The interaction of platelets with both leukocytes and endothelial cells provides an important process in inflammation [97, 102]. First, platelet adhesion on endothelial cells and the release of potent inflammatory and mitogenic substances by platelets can alter the adhesive, chemotactic and proteolytic properties of endothelial cells thereby supporting the adhesion and transmigration of leukocytes to the inflamed tissue [103, 104]. Second, activated platelets release a variety of growth factors, inflammatory cytokines and chemokines into their microenvironment that can further directly stimulate leukocytes [102]. For instance, platelets are a major source for the chemokine stromal cell-derived factor-1 (SDF-1) [105, 106], which supports leukocyte integrin activation and thereby primary adhesion of circulating leukocytes to the vascular endothelium [107]. Third, platelets can directly interact with leukocytes; the platelet–leukocyte/monocyte aggregates have been implicated in atherosclerotic lesion formation [99, 108, 109]. The platelet receptors P-selectin, GPIb and glycoprotein IIb/IIIa contribute substantially to these inflammatory processes in inflammation and atherosclerosis [99, 108111]. Fourth, via their direct interaction with both endothelial cells and leukocytes, platelets can serve as a bridge to promote leukocyte adhesion to the vascular wall [68, 99, 110, 112] (Fig. 1B). The mechanisms involved in the crosstalk between platelets and leukocytes are multiple. Platelet-leukocyte interactions can be mediated by both selectin-dependent and integrin-dependent adhesive interactions. In particular, P-selectin on platelets interacts with PSGL-1 on leukocytes [110, 113, 114]. A central leukocyte receptor mediating adhesion to platelets is the integrin Mac-1 [115, 116]. Mac-1 can interact with several platelets receptors.

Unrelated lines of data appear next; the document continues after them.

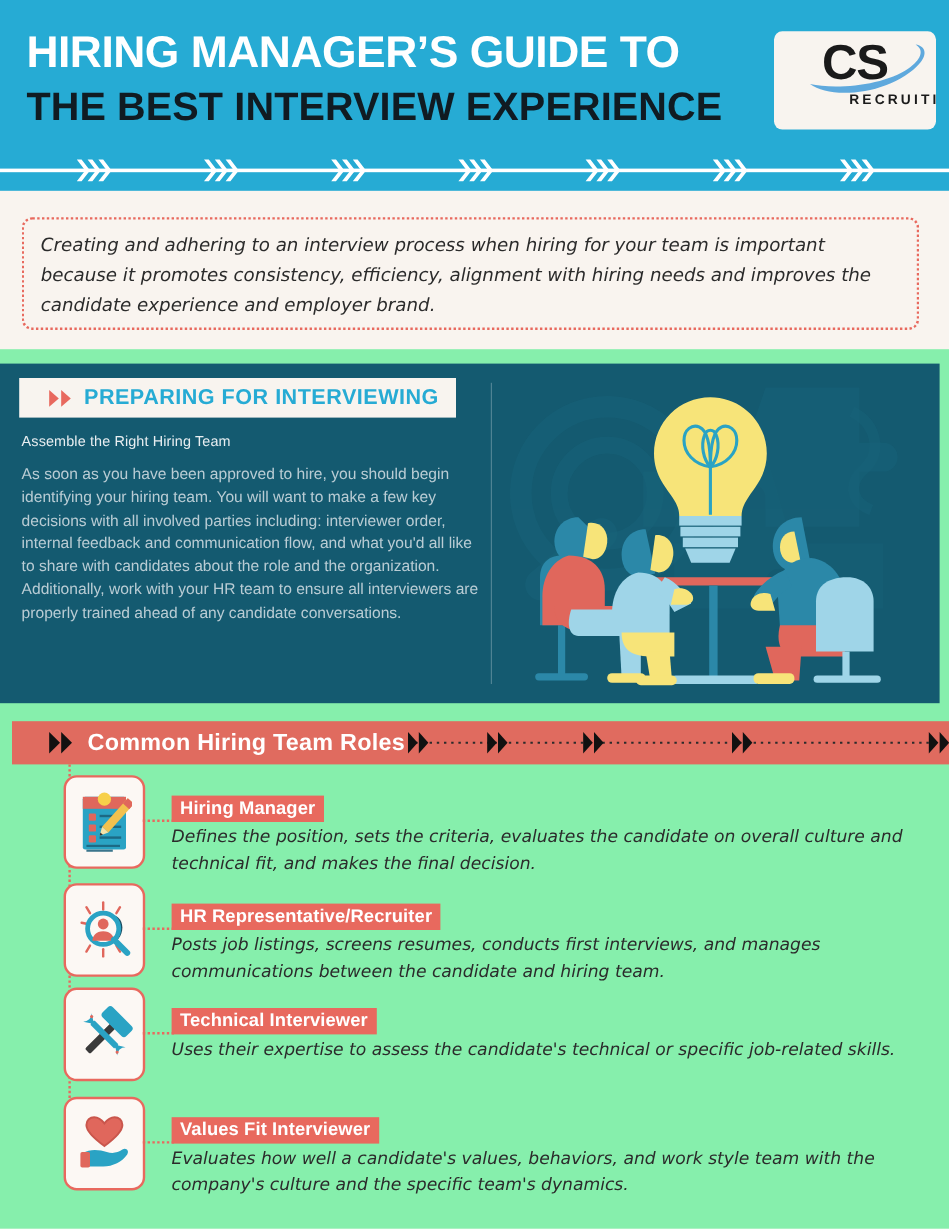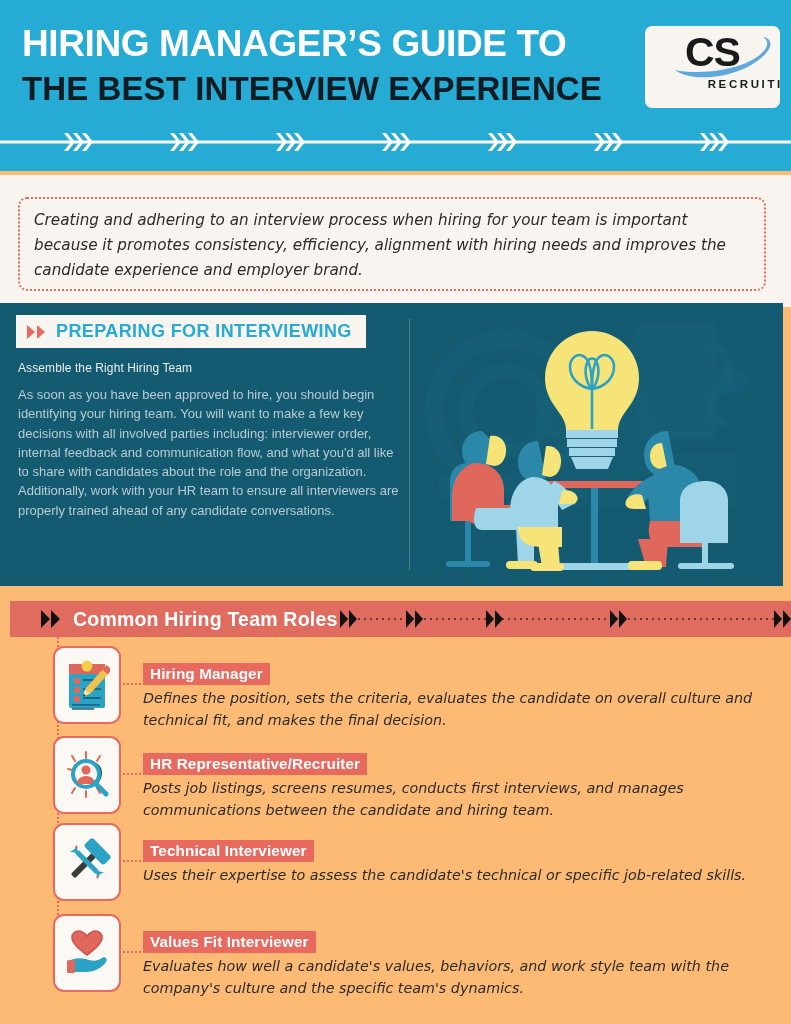"HIRING MANAGER’S GUIDE TO" .page { background: #fdba74 -> #86efac }
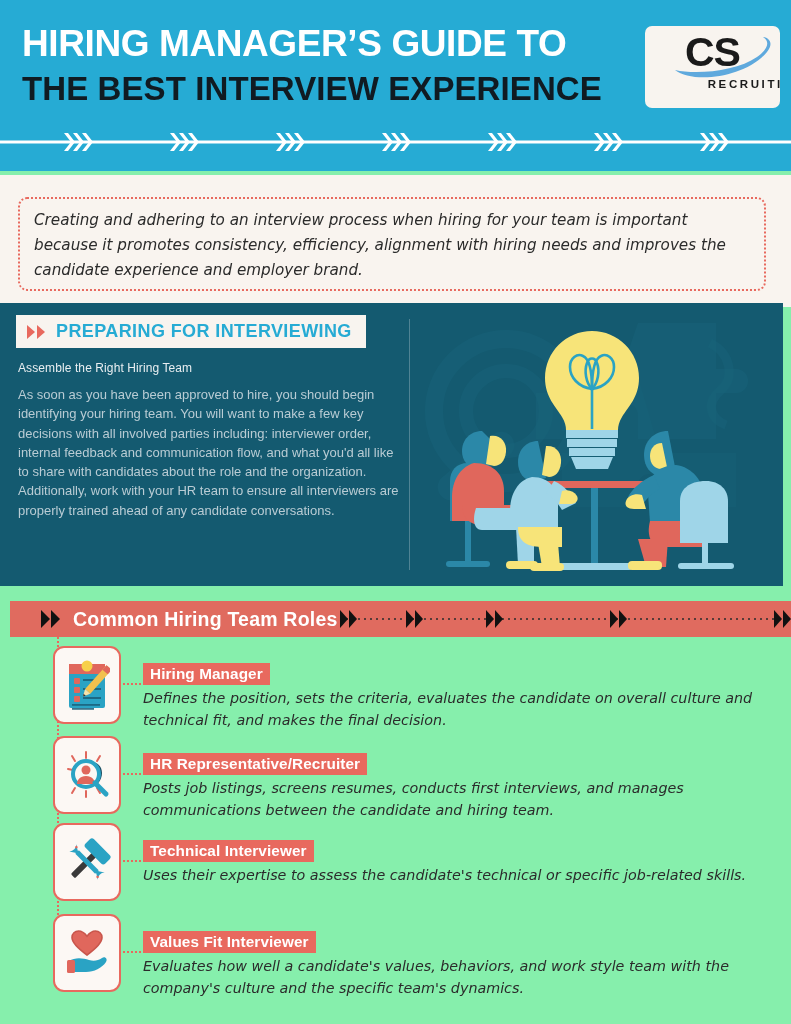"Creating and adhering to an" .intro-band { top: 175px -> 159px }
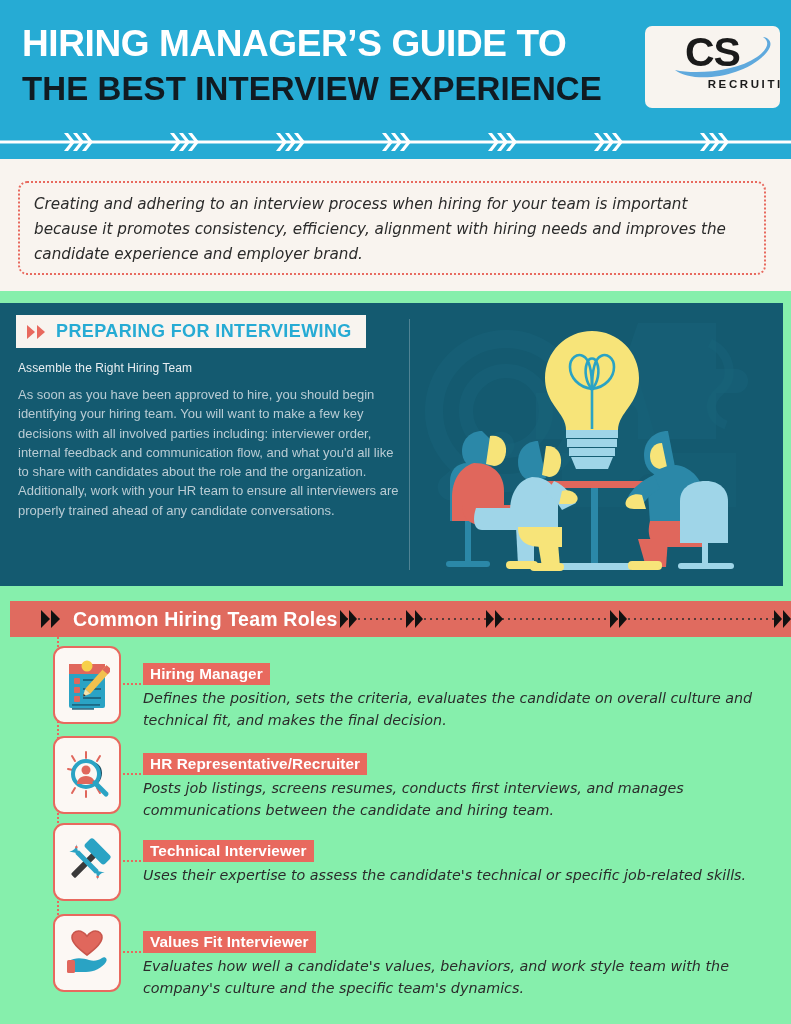"PREPARING FOR INTERVIEWING" .sec-label { padding: 0 14px 0 10px -> 0 14px 0 24px }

For example, the interaction between Mac-1 and glycoprotein Ib (GPIb) on platelets can mediate adhesive interactions between leukocytes and platelets [68, 115, 116]. Inhibition of the Mac-1/GPIb interaction has been implicated as a therapeutic target in several inflammatory diseases [115119]. Another major ligand for leukocyte Mac-1 is platelet JAM-C, promoting recruitment of leukocytes and dendritic cells [67, 68]. Fibrinogen bound onto platelet glycoprotein IIb/IIIa (αIIbβ3-integrin) may also serve as a binding site for leukocyte Mac-1, thereby modulating the recruitment of leukocytes to sites of inflammation by platelets [120, 121].

The relevance of leukocyte-platelet interactions is not restricted to chronic inflammatory disease, but is important in a variety of processes in immunity, including the immune response to bacterial infections. For instance, during the course of infections microbial contents trigger immune-mediated platelet activation and thrombus formation resulting in a proinflammatory and procoagulatory state of the infected tissue [122124]. In an in vivo model of sepsis, Clark et al. demonstrated that platelets stimulate the formation of extracellular traps by neutrophils that can engulf bacteria in the septic blood [125]. Platelets can also contribute to cytotoxic T-lymphocyte (CTL) mediated liver immunopathology independently of their procoagulant function [126]. In this study, platelet depletion reduced accumulation of virus specific CTLs in mouse models of acute viral hepatitis and subsequently liver damage [126]. On the other hand, platelets and their released growth factors are important for tissue regeneration [127, 128]. Using a mouse model of liver regeneration it was shown that platelet-derived serotonin is centrally involved in the initiation of liver regeneration [128].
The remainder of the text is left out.